Wenqi Jiang

Software Engineer

About Me

My name is Wenqi Jiang. I’m a software engineer focusing on big data infrastructure and backend services, specializing in scalability, high availability, and low latency distributed systems design and implementation. I am proficient in Java and Scala and I have studied React and Flutter to find interesting challenges. Furthermore, I enjoy powerlifting and traveling in my spare time.

Experience and Projects

Ontology Engineer (Scholarship)

Ontology Engineering Group

Feb. 2022 - Jul. 2022 · 6 mos

oeg.fi.upm.es

A student scholarship for the development of linking algorithms and graph linkers.

  • Analyzed ontologies from different data sources, like DBpedia, Wikidata;
  • Specialized 7 linking discovery algorithms, including string-based similarity and geometry relationships;
  • Implemented a Sparql-based linking application by using Apache Jena, and evaluated it with the OAEI-2021 datasets;
  • Written the master’s thesis.

Keywords: Ontology Graph Linker RDF Text Similarity DE-9IM WKT SPARQL Apache Jena OAEI

Big Data Engineer

Shenzhen Togic Software Technology Co.

May 2019 - Aug. 2021 · 2 yrs 4 mos

51togic.com

Shenzhen Togic Software Technology Co. was established in 2010. The company focuses on home Internet TV clients, with its Togic (similar to Netflix) and WEBOX (similar to Apple TV) delivering a simple, intuitive, and lightweight experience for family entertainment, quickly becoming the most popular app on TV systems. There are currently near 500,000 daily users on this platform, and over 9 million customers worldwide used these products.

Offline Data Warehouse

  • Maintained the Hadoop cluster containing over 200 TB of data, including user and system logs from 3 different sources;
  • Upgraded big data components, including Hadoop, Spark, Kafka, etc., and monitored them on CDH;
  • Designed and implemented a four-layer data warehouse based on the STAR model by using Hive, which had near 150 tables and received over 300 GB per day;
  • Rewrote the ETL pipeline, which saved over 80% of storage and fixed the small files’ problem on HDFS.
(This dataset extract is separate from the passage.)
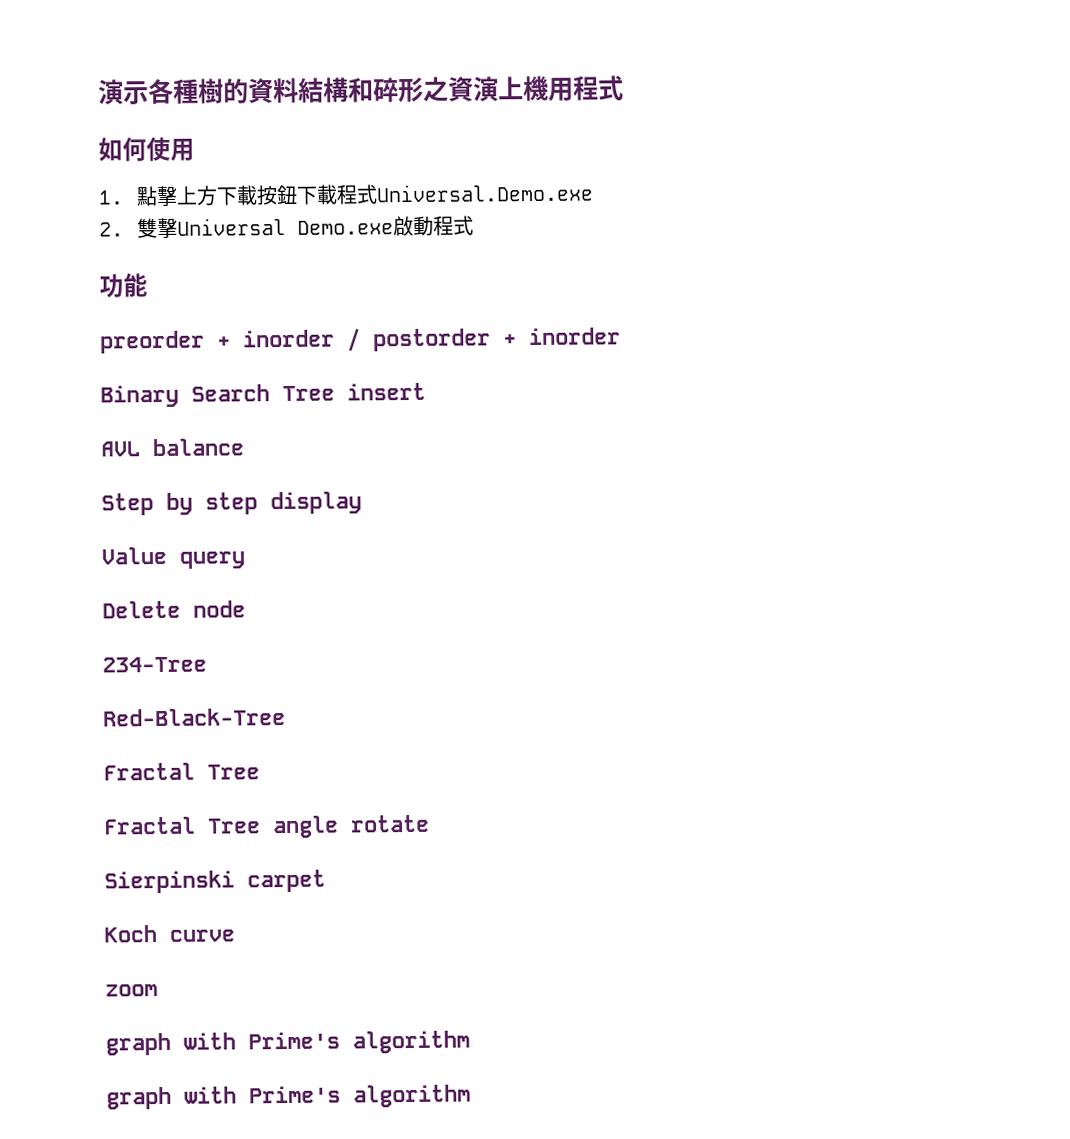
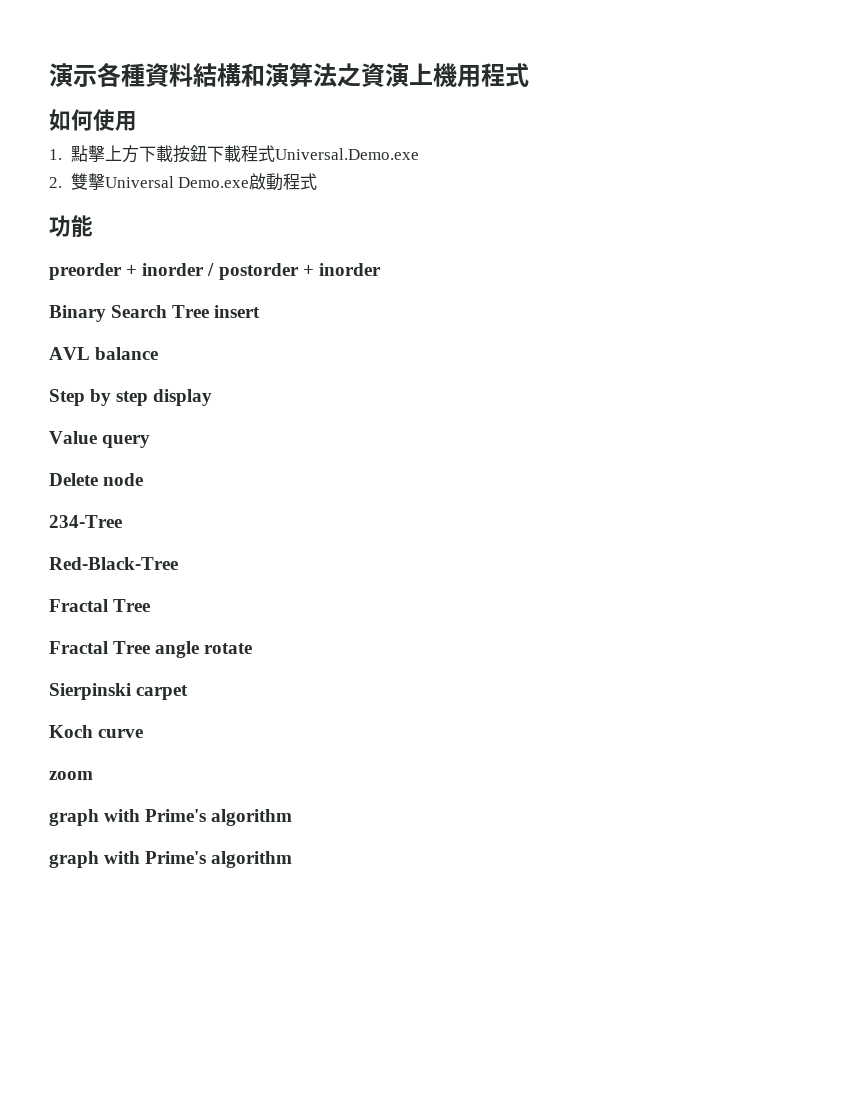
- 演示各種樹的資料結構和碎形之資演上機用程式
+ 演示各種資料結構和演算法之資演上機用程式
Keywords: CDH Kafka Hadoop HIVE Spark


Data Statistics System

  • Restructured the statistics system based on the new offline data warehouse;
  • Rewrote the code by using Spark DSL, making it more readable and maintainable;
  • Optimized the system’s performance, reduced the process time by 25% compared to the previous version;
  • Implemented more than 30 new statistical demands and fixed bugs.

Keywords: Sqoop Hive Spark Scala Elasticsearch MySQL MongoDB Python


Log Collection Service

  • Designed and implemented the log collection pipeline using Nginx and Netty, improving performance, stability, and scalability;
  • Processed all logs into the Kafka cluster, which has 5 brokers, 3 replications, and 7 days of redundancy, improving robustness.

Keywords: Nginx Netty Java Kafka HDFS

Backend Engineer

Beijing Webstudio Information Technology Co.

Jul. 2018 - Apr. 2019 · 10 mos

wbdatavis.com

Beijing Webstudio Information Technology Co. was founded in 2007 and focuses on quality-based and innovative development, providing data analysis and visualization, as well as official website marketing solutions which span a wide range of business disciplines and application situations.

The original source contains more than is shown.